Steve Yegge's rant on The Next Big Language
Frits van Bommel
fvbommel at REMwOVExCAPSs.nl
Mon Mar 12 08:46:02 PDT 2007
Sean Kelly wrote:
> Frits van Bommel wrote:
>>
>> I just thought of a semi-ambiguity. If the return type and the types
>> of any parameters are user-defined, and all parameters (if any) are
>> anonymous and implicitly 'in', the first part looks just like a
>> function call: "foo(bar)" can then be either a call to a function
>> 'foo' with parameter 'bar', or the start of a delegate returning a
>> value of type 'foo' taking an anonymous parameter of type 'bar'.
>
> It could also look like an object instantiation via static opCall
> followed by a nested block of code.
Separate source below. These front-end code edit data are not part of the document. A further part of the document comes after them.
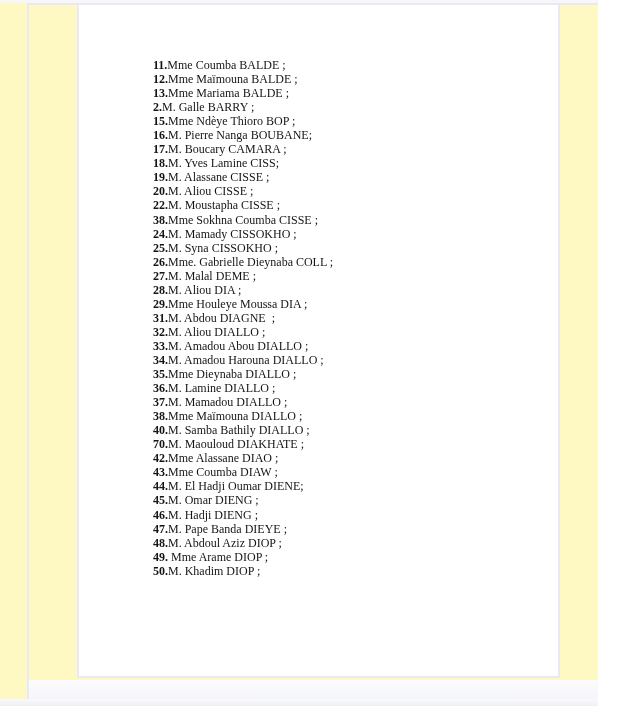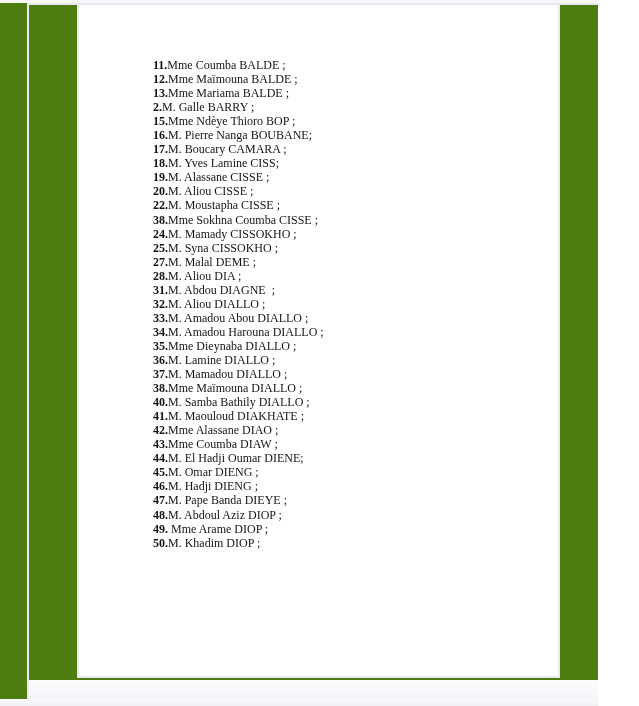"11.Mme Coumba BALDE ;" .screen { background: #4d7c0f -> #fef9c3 }
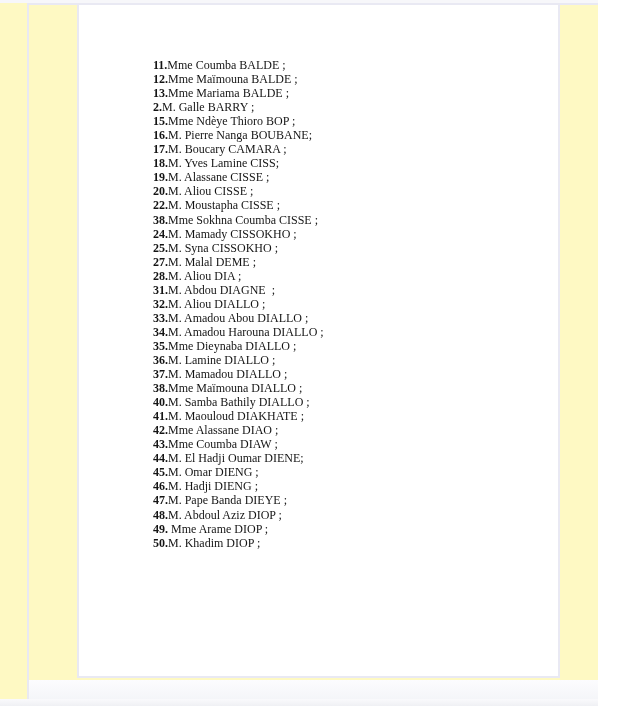"26.Mme. Gabrielle Dieynaba COLL ;" div.row { html: none -> <div><span>26.</span><span>Mme. Gabrielle Dieynaba COLL ;</span></div> }
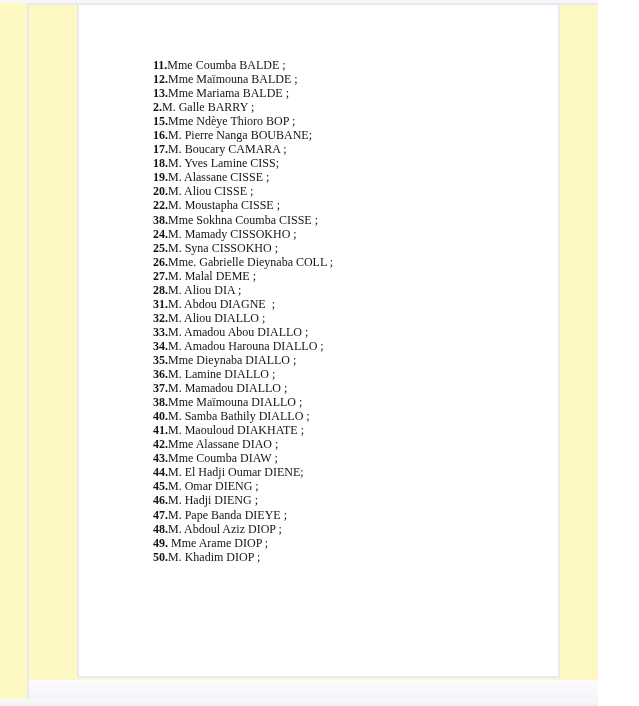"29.Mme Houleye Moussa DIA ;" div.row { html: none -> <div><span>29.</span><span>Mme Houleye Moussa DIA ;</span></div> }
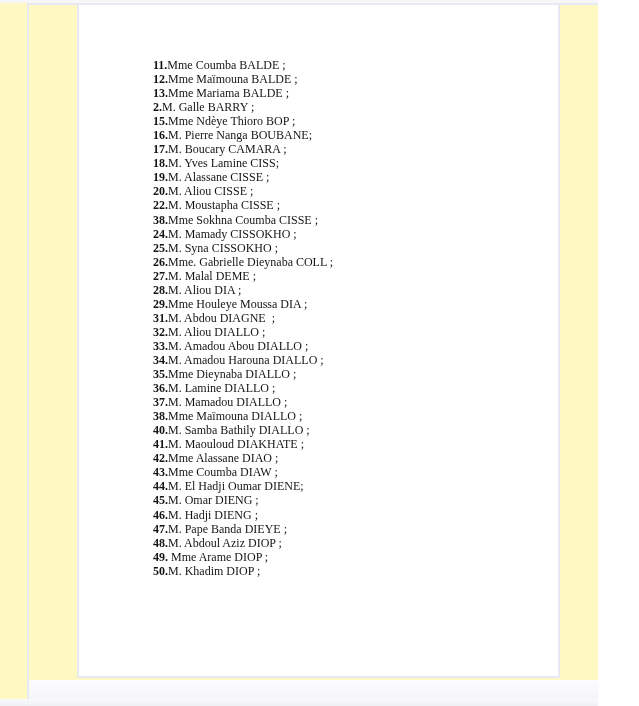"41." span.num { text: 41 -> 70 }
Excluding the separating semicolon,
> of course.
A static opCall is also a regular function as far as the syntax is
concerned, just one that happens to have the same name as an aggregate
type. AFAIK the compiler doesn't even generate different code for this
(except for the actual function address concerned, of course). A
non-static opCall is slightly different here, but should AFAIK generate
code equivalent to a that of a delegate call, except the function is a
constant instead of stored in memory.
See below regarding the semicolon.
>> But since IIRC D already requires an infinite-lookahead parser, the
>> next character (either a '{' or not) should disambiguate, which is why
>> I only called this a semi-ambiguity.
>
> Yup.
>
>> Can anyone think of an actual ambiguity, or think of another reason
>> this is not allowed? Barring fault, oversight or laziness (or perhaps
>> just busy-ness) on Walter's part, of course :P.
>
> I think the presence or lack of a semicolon keeps this from being a true
> ambiguity.
No, I think it's the presence of an opening brace, not a semicolon; for
instance, it's still a function call if the next token is some sort of
binary operator ('+', '*', '/', '.', whatever): in the expression
"foo(bar) + 5" the "foo(bar)" must be a function or delegate call of
some sort. (Perhaps you failed to consider that functions are allowed to
return values? :) )
So the absence of a semicolon doesn't mean it's not a function call,
whereas the absence of an opening brace does mean it's not a delegate
literal. So the opening brace would be the superior discriminating
token, since its presence also unambiguously (AFAICT) indicates a
delegate literal.
But as I immediately indicated, I agree that this isn't a real ambiguity
(and that it was just the closest thing to one I could come up with :)
). Which I consider to be a good thing, as I'm hoping there isn't any
ambiguity and this syntax can therefore be allowed in a future D version.